As the boat bounds forward, I stagger to keep my balance, and the captain barks at me, ‘Will you hold on to the binnacle and stay there!’ He points at a wooden box mounted on a pedestal that stands a few feet before the helm and I steady myself against this article, this ‘binnacle’, whatever it is, perhaps a housing for the boat’s compass, while the cutter skims the surface of a broad channel.

The captain removes from his coat a spy-glass and raises it to his eye.

Despite the chill in the air, sweat breaks out on my upper lip and I have the sensation of things slipping inside. I sink beside the binnacle. Has the shock of my fall arrived belatedly to play out its repertoire of blanchings and tremblings? But I know that it is not the leap into the water that accounts for my sudden state of distress.

It is the sight of the spy-glass; just that.

There was another spy-glass. A cunning glass. It was an instrument that belonged to Eliza’s second cousin Arthur Paine. It was an irregular kind of telescope that he called a jealousy glass.

I crouch at the binnacle, watching as the channel we are navigating grows wider. There are lanterns in the distance
delineating the shores of the river. They seem to be receding at quite a pace.

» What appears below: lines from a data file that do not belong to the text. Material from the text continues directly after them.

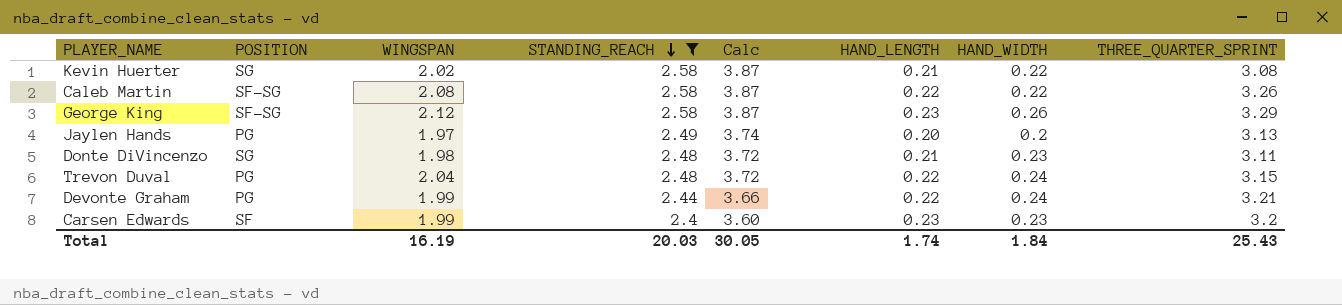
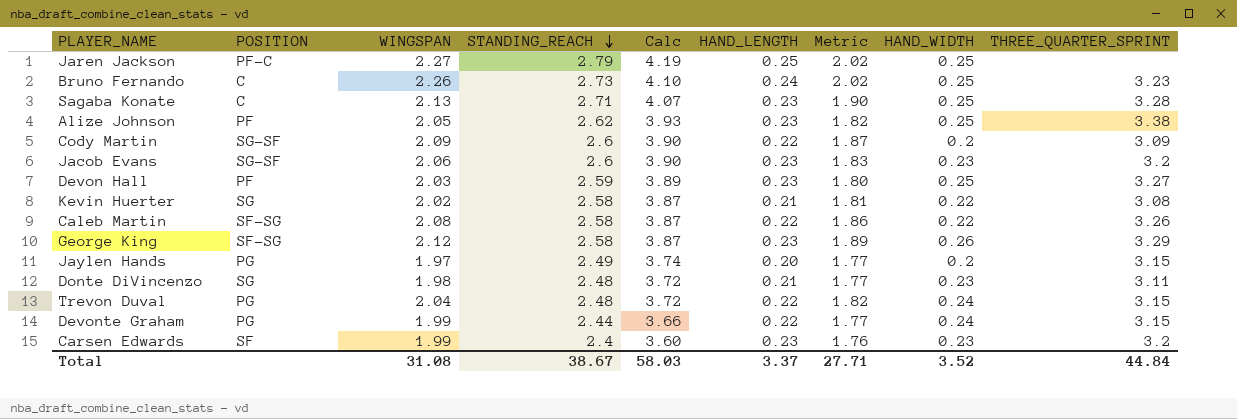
filter: STANDING_REACH <= 2.58 -> none
column Metric | formula: none -> [WINGSPAN] - [HAND_LENGTH]
Jaylen Hands | THREE_QUARTER_SPRINT: 3.13 -> 3.15
Devonte Graham | THREE_QUARTER_SPRINT: 3.21 -> 3.15
Total | WINGSPAN: 16.19 -> 31.08
Total | STANDING_REACH: 20.03 -> 38.67
Total | Calc: 30.05 -> 58.03
Total | HAND_LENGTH: 1.74 -> 3.37
Total | HAND_WIDTH: 1.84 -> 3.52
Total | THREE_QUARTER_SPRINT: 25.43 -> 44.84

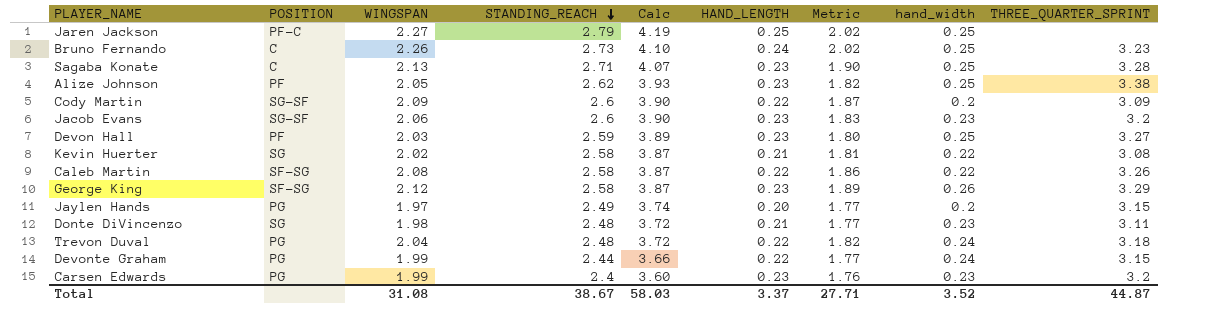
column name: HAND_WIDTH -> hand_width
Trevon Duval | THREE_QUARTER_SPRINT: 3.15 -> 3.18
Carsen Edwards | POSITION: SF -> PG
Total | THREE_QUARTER_SPRINT: 44.84 -> 44.87

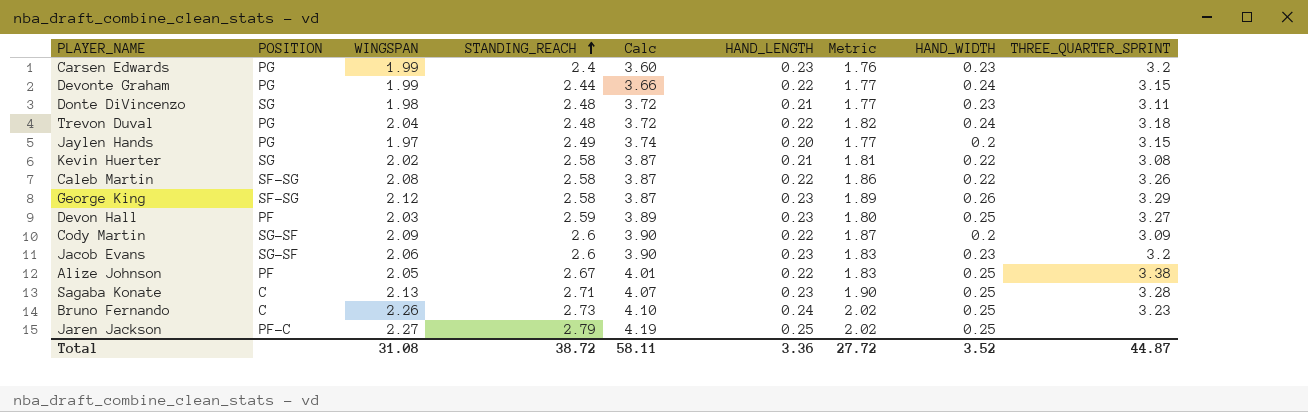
row order: STANDING_REACH descending -> STANDING_REACH ascending
column name: hand_width -> HAND_WIDTH
Alize Johnson | STANDING_REACH: 2.62 -> 2.67
Alize Johnson | Calc: 3.93 -> 4.01
Alize Johnson | HAND_LENGTH: 0.23 -> 0.22
Alize Johnson | Metric: 1.82 -> 1.83
Total | STANDING_REACH: 38.67 -> 38.72
Total | Calc: 58.03 -> 58.11
Total | HAND_LENGTH: 3.37 -> 3.36
Total | Metric: 27.71 -> 27.72

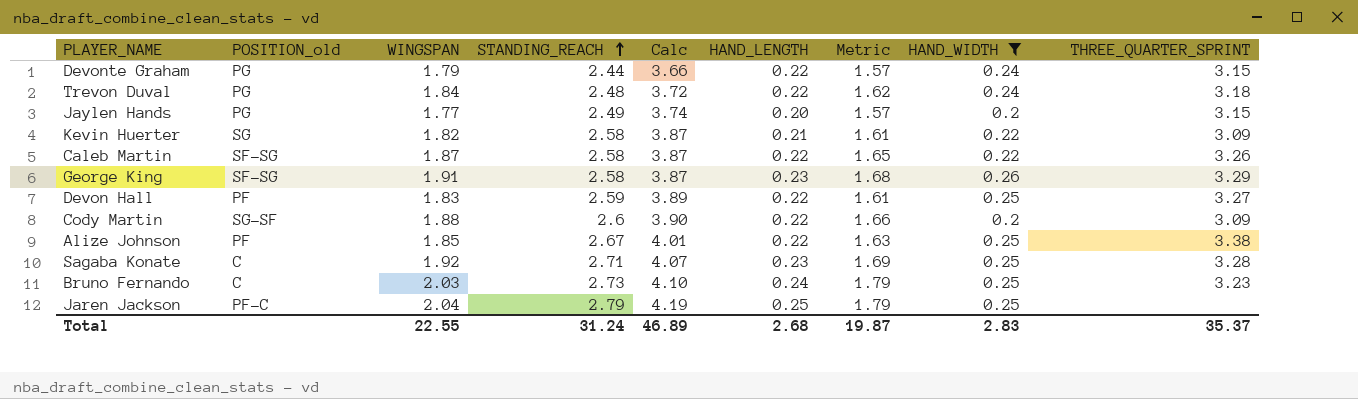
filter: none -> HAND_WIDTH != 0.23
column name: POSITION -> POSITION_old
Devonte Graham | WINGSPAN: 1.99 -> 1.79
Devonte Graham | Metric: 1.77 -> 1.57
Trevon Duval | WINGSPAN: 2.04 -> 1.84
Trevon Duval | Metric: 1.82 -> 1.62
Jaylen Hands | WINGSPAN: 1.97 -> 1.77
Jaylen Hands | Metric: 1.77 -> 1.57
Kevin Huerter | WINGSPAN: 2.02 -> 1.82
Kevin Huerter | Metric: 1.81 -> 1.61
Kevin Huerter | THREE_QUARTER_SPRINT: 3.08 -> 3.09
Caleb Martin | WINGSPAN: 2.08 -> 1.87
Caleb Martin | Metric: 1.86 -> 1.65
George King | WINGSPAN: 2.12 -> 1.91
George King | Metric: 1.89 -> 1.68
Devon Hall | WINGSPAN: 2.03 -> 1.83
Devon Hall | HAND_LENGTH: 0.23 -> 0.22
Devon Hall | Metric: 1.80 -> 1.61
Cody Martin | WINGSPAN: 2.09 -> 1.88
Cody Martin | Metric: 1.87 -> 1.66
Alize Johnson | WINGSPAN: 2.05 -> 1.85
Alize Johnson | Metric: 1.83 -> 1.63
Sagaba Konate | WINGSPAN: 2.13 -> 1.92
Sagaba Konate | Metric: 1.90 -> 1.69
Bruno Fernando | WINGSPAN: 2.26 -> 2.03
Bruno Fernando | Metric: 2.02 -> 1.79
Jaren Jackson | WINGSPAN: 2.27 -> 2.04
Jaren Jackson | Metric: 2.02 -> 1.79
Total | WINGSPAN: 31.08 -> 22.55
Total | STANDING_REACH: 38.72 -> 31.24
Total | Calc: 58.11 -> 46.89
Total | HAND_LENGTH: 3.36 -> 2.68
Total | Metric: 27.72 -> 19.87
Total | HAND_WIDTH: 3.52 -> 2.83
Total | THREE_QUARTER_SPRINT: 44.87 -> 35.37

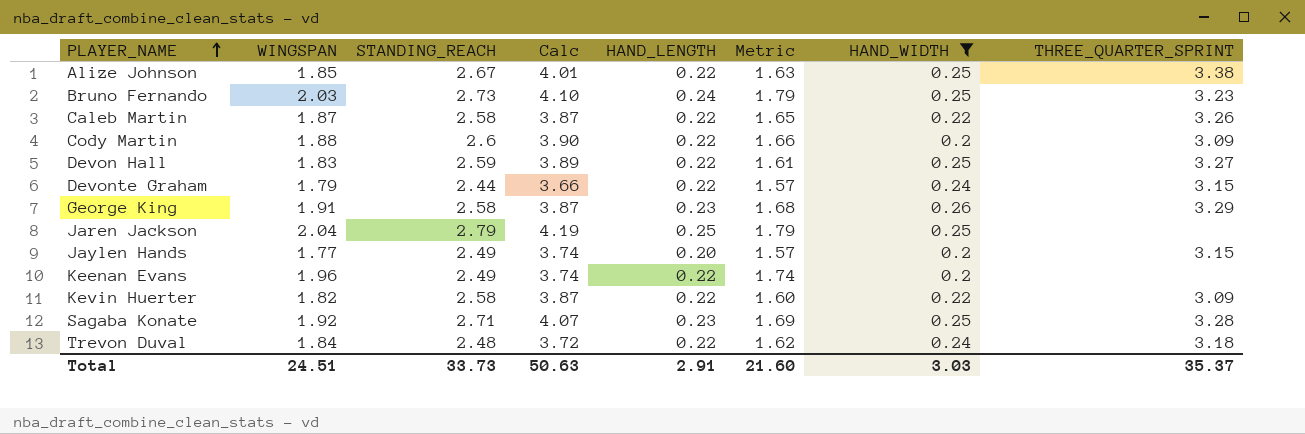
row order: STANDING_REACH ascending -> PLAYER_NAME ascending
column POSITION_old | position: 2 -> none
row Keenan Evans: none -> 1.96 | 2.49 | 3.74 | 0.22 | 1.74 | 0.2 | none
Kevin Huerter | HAND_LENGTH: 0.21 -> 0.22
Kevin Huerter | Metric: 1.61 -> 1.60
Total | WINGSPAN: 22.55 -> 24.51
Total | STANDING_REACH: 31.24 -> 33.73
Total | Calc: 46.89 -> 50.63
Total | HAND_LENGTH: 2.68 -> 2.91
Total | Metric: 19.87 -> 21.60
Total | HAND_WIDTH: 2.83 -> 3.03

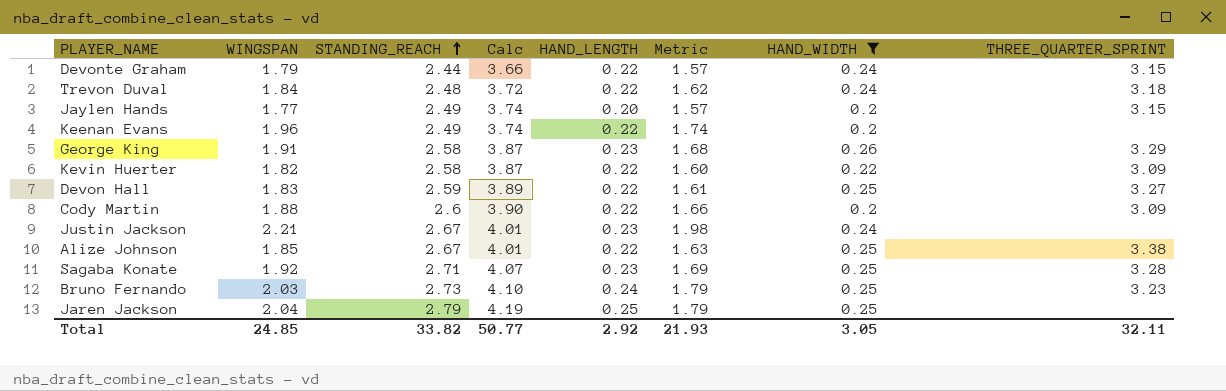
row order: PLAYER_NAME ascending -> STANDING_REACH ascending
row Caleb Martin: 1.87 | 2.58 | 3.87 | 0.22 | 1.65 | 0.22 | 3.26 -> none
row Justin Jackson: none -> 2.21 | 2.67 | 4.01 | 0.23 | 1.98 | 0.24 | none
Total | WINGSPAN: 24.51 -> 24.85
Total | STANDING_REACH: 33.73 -> 33.82
Total | Calc: 50.63 -> 50.77
Total | HAND_LENGTH: 2.91 -> 2.92
Total | Metric: 21.60 -> 21.93
Total | HAND_WIDTH: 3.03 -> 3.05
Total | THREE_QUARTER_SPRINT: 35.37 -> 32.11

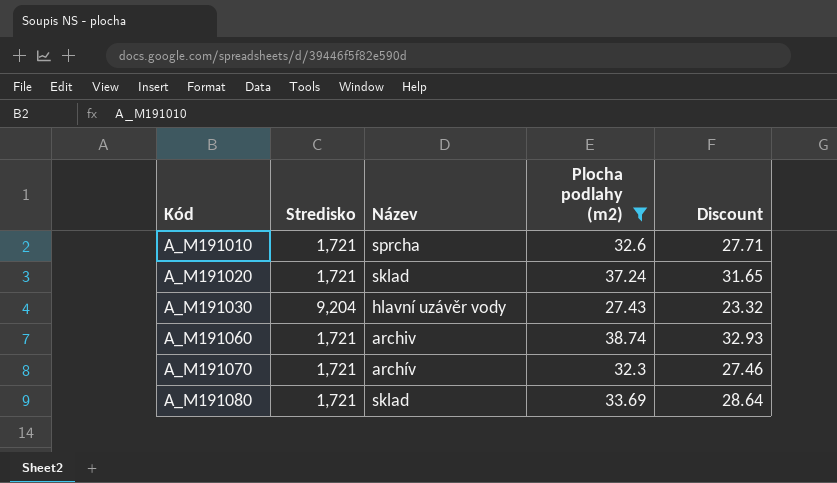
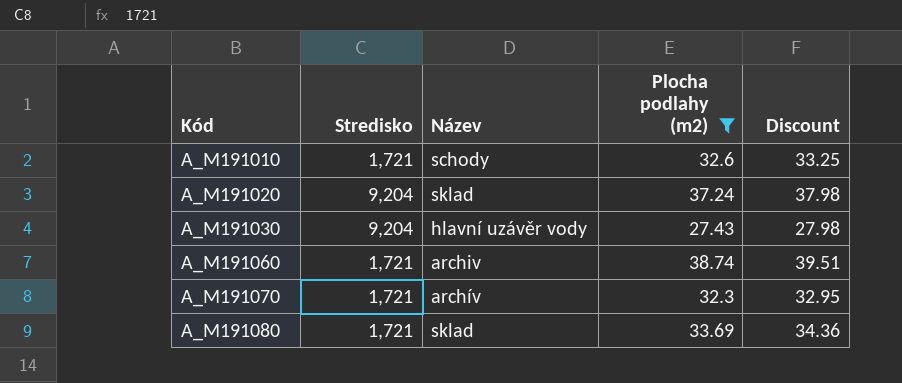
column Discount | formula: [Plocha podlahy (m2)] * 0.85 -> [Plocha podlahy (m2)] * 1.02
A_M191010 | Název: sprcha -> schody
A_M191020 | Stredisko: 1,721 -> 9,204

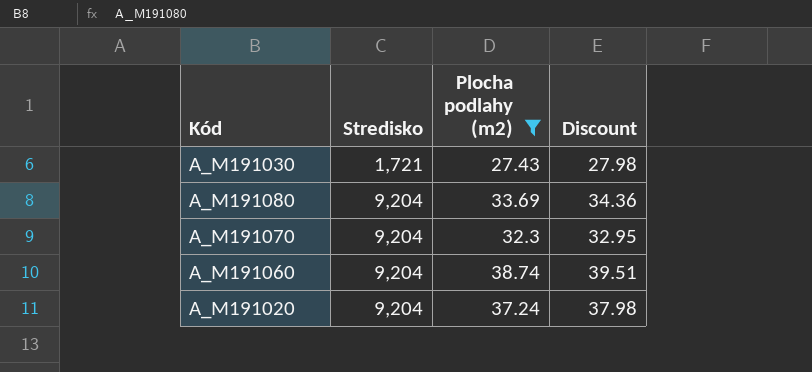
row order: Kód ascending -> Stredisko ascending
column Název | position: 3 -> none
row A_M191010: 1,721 | schody | 32.6 | 33.25 -> none
A_M191030 | Stredisko: 9,204 -> 1,721
A_M191080 | Stredisko: 1,721 -> 9,204
A_M191070 | Stredisko: 1,721 -> 9,204
A_M191060 | Stredisko: 1,721 -> 9,204

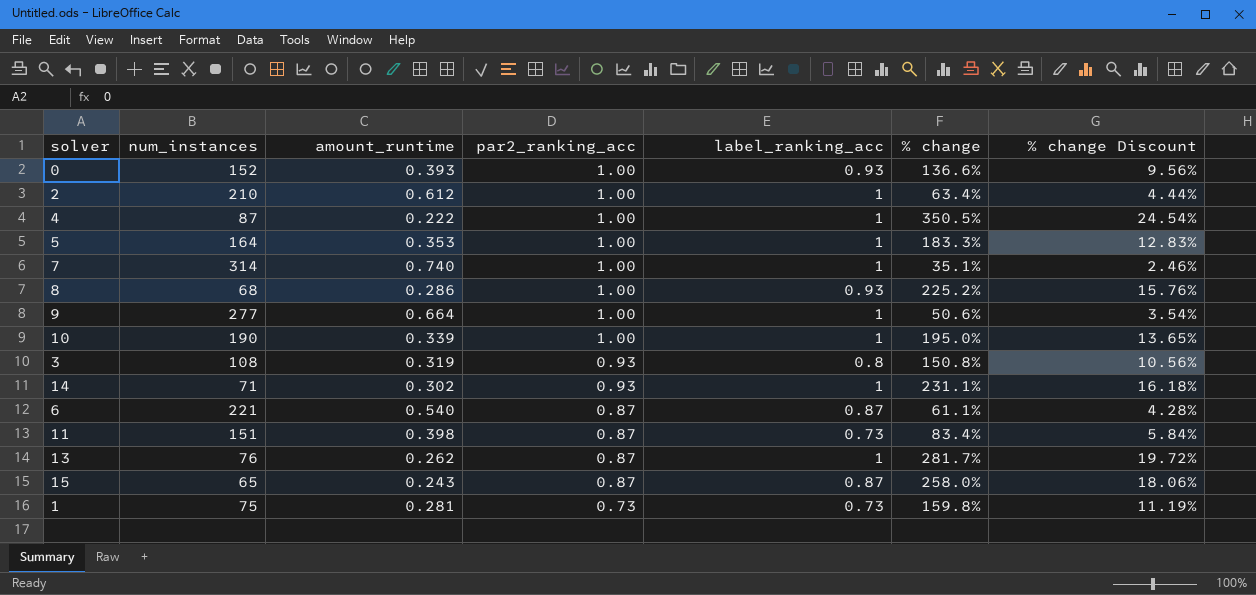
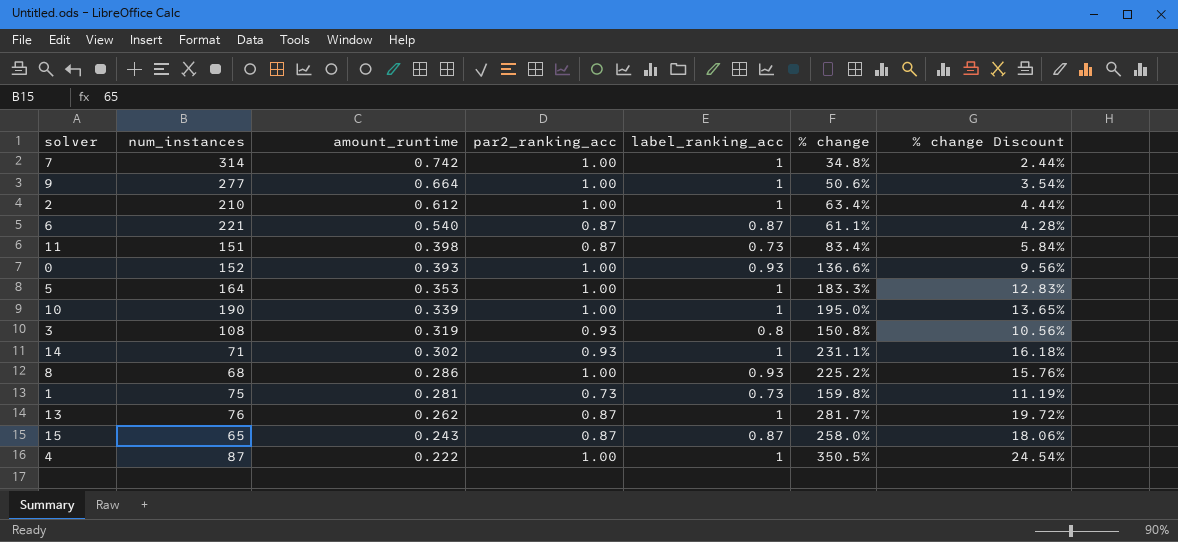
row order: par2_ranking_acc descending -> amount_runtime descending
7 | amount_runtime: 0.740 -> 0.742
7 | % change: 35.1% -> 34.8%
7 | % change Discount: 2.46% -> 2.44%

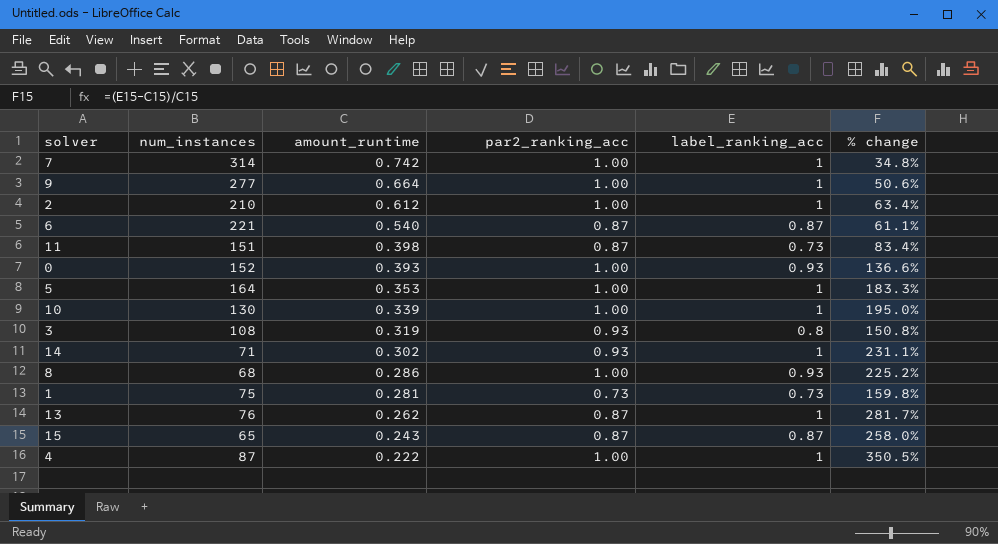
column % change Discount | formula: [% change] * 0.07 -> none
10 | num_instances: 190 -> 130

I do not know why the thought of the jealousy glass upset me so much just now. There is nothing very mysterious about the thing. It works by means of a slanted mirror. The mirror lets the viewer eye one object while giving the appearance of studying another – a useful function for a suspicious lover, which is how the glass got its name, no doubt. Mr Paine did not enlighten us on that point, but I wondered if he had employed the glass in relation to his wife. Mrs Paine is only ever to be found where Mr Paine is not – this isn’t gossip; it is common knowledge – and one senses his chagrin at that division.

*

Now the
Seal
’s hands are going at their work with greater urgency. There are perhaps ten or twelve crew that I can see, not counting the helmsman. Their appearance is uniformly nefarious. They are dressed in ticking waistcoats and tarred trews, which appear to be stitched from old sails, and they carry sheathed knives in their belts. I glance down at my own battered ensemble. This damp and dirty outfit was once my best gown, have I mentioned that? I used to be very pleased with it. I remember smoothing the skirt as I …

As I walked across a square!

I am beginning to remember
.

I was on my way to a soirée. In London, surely.

When was it? My mind scrambles after the scrap of recall. If I count back the hours, it was perhaps only three or four days ago. I was walking across Soho Square towards an assembly house. We were going to watch a show. And Eliza
brought along the jealousy glass, I remember that now. Mr Paine was in charge of the show’s effects – a storm. Thunder and lightning. He had been steered to the undertaking by Johnny Waterland.

I suck in my breath.

Johnny is dressed in his violet coat. In that case it was the evening of his death.

My heart begins to thud. With a great effort of will I try to control my emotions and to face the scene in my head. The soirée was one of Johnny’s money-making schemes. He has – he had – fingers in many pies. He had been impressed by the thunder machine when Mr Paine showed it off at Weever Hall last summer and had seen the machine’s commercial potential at once as a popular entertainment and also perceived Arthur Paine’s weakness. Mr Paine craves recognition. That is how Johnny would have persuaded Mr Paine, who reputes himself to be a lofty man of science, to involve himself in a show that was beneath his dignity and alien to his nature. It was a wanton show. And of course Arthur Paine would not have been difficult to persuade. He has always held Johnny Waterland in high regard. Johnny was a man about town. He knew how to generate admiration even if it were based on nothing. I can understand how Mr Paine, whose applications to the Royal Society have been numerously rejected, might find the applause of the rabble better than nothing.